[<prev] [next>] [<thread-prev] [thread-next>] [day] [month] [year] [list]
Message-ID: <20091010213339.GA8644@localhost>
Date: Sun, 11 Oct 2009 05:33:39 +0800
From: Wu Fengguang <fengguang.wu@...el.com>
To: Jan Kara <jack@...e.cz>
Cc: Andrew Morton <akpm@...ux-foundation.org>,
Theodore Tso <tytso@....edu>,
Christoph Hellwig <hch@...radead.org>,
Dave Chinner <david@...morbit.com>,
Chris Mason <chris.mason@...cle.com>,
Peter Zijlstra <a.p.zijlstra@...llo.nl>,
"Li, Shaohua" <shaohua.li@...el.com>,
Myklebust Trond <Trond.Myklebust@...app.com>,
"jens.axboe@...cle.com" <jens.axboe@...cle.com>,
Nick Piggin <npiggin@...e.de>,
"linux-fsdevel@...r.kernel.org" <linux-fsdevel@...r.kernel.org>,
Richard Kennedy <richard@....demon.co.uk>,
LKML <linux-kernel@...r.kernel.org>
Subject: Re: [PATCH 01/45] writeback: reduce calls to global_page_state in
balance_dirty_pages()
On Fri, Oct 09, 2009 at 11:12:31PM +0800, Jan Kara wrote:
> Hi,
>
> On Wed 07-10-09 15:38:19, Wu Fengguang wrote:
> > From: Richard Kennedy <richard@....demon.co.uk>
> >
> > Reducing the number of times balance_dirty_pages calls global_page_state
> > reduces the cache references and so improves write performance on a
> > variety of workloads.
> >
> > 'perf stats' of simple fio write tests shows the reduction in cache
> > access.
> > Where the test is fio 'write,mmap,600Mb,pre_read' on AMD AthlonX2 with
> > 3Gb memory (dirty_threshold approx 600 Mb)
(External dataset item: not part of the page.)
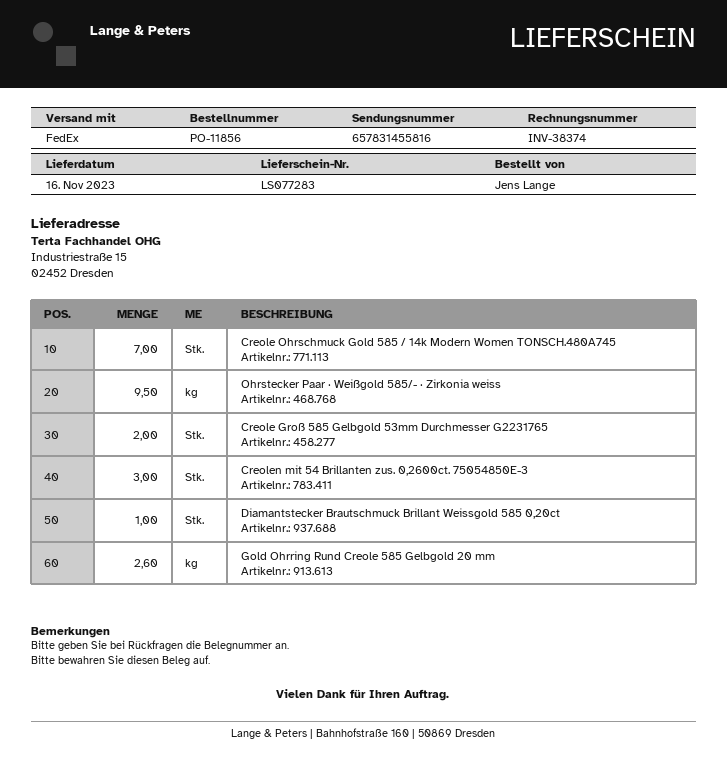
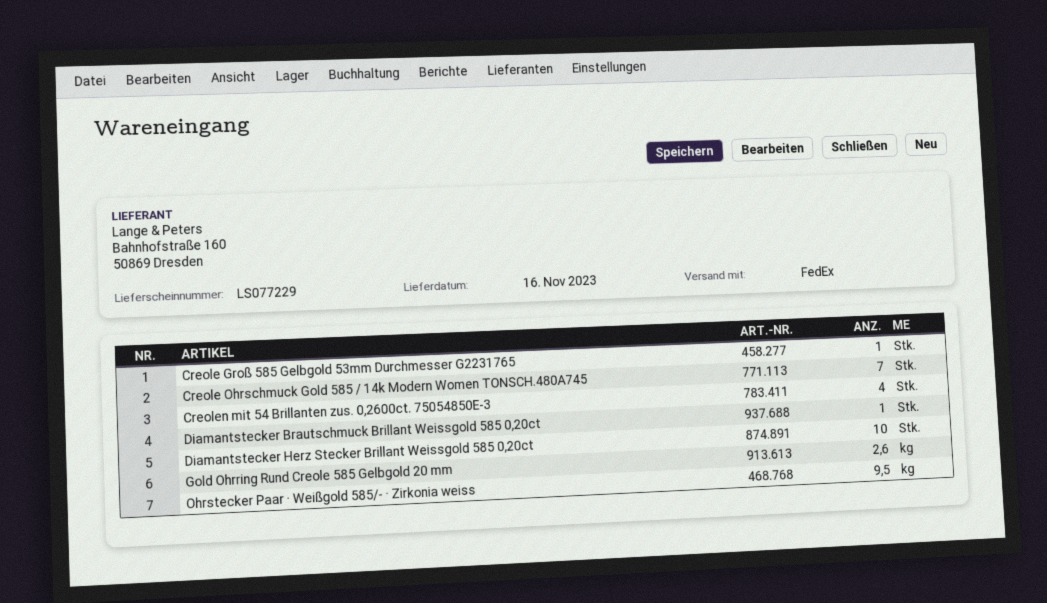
delivery note number: LS077283 -> LS077229
Creole Groß 585 Gelbgold 53mm Durchmesser G2231765: 2 -> 1
Creolen mit 54 Brillanten zus. 0,2600ct. 75054850E-3: 3 -> 4
Diamantstecker Herz Stecker Brillant Weissgold 585 0,20ct: none -> 10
> > running each test 10 times, dropping the fasted & slowest values then
> > taking
> > the average & standard deviation
> >
> > average (s.d.) in millions (10^6)
> > 2.6.31-rc8 648.6 (14.6)
> > +patch 620.1 (16.5)
> >
> > Achieving this reduction is by dropping clip_bdi_dirty_limit as it
> > rereads the counters to apply the dirty_threshold and moving this check
> > up into balance_dirty_pages where it has already read the counters.
> >
> > Also by rearrange the for loop to only contain one copy of the limit
> > tests allows the pdflush test after the loop to use the local copies of
> > the counters rather than rereading them.
> >
> > In the common case with no throttling it now calls global_page_state 5
> > fewer times and bdi_stat 2 fewer.
> Hmm, but the patch changes the behavior of balance_dirty_pages() in
> several ways:
Yes, unfortunately the changelog failed to make that clear ..
> > -/*
> > - * Clip the earned share of dirty pages to that which is actually available.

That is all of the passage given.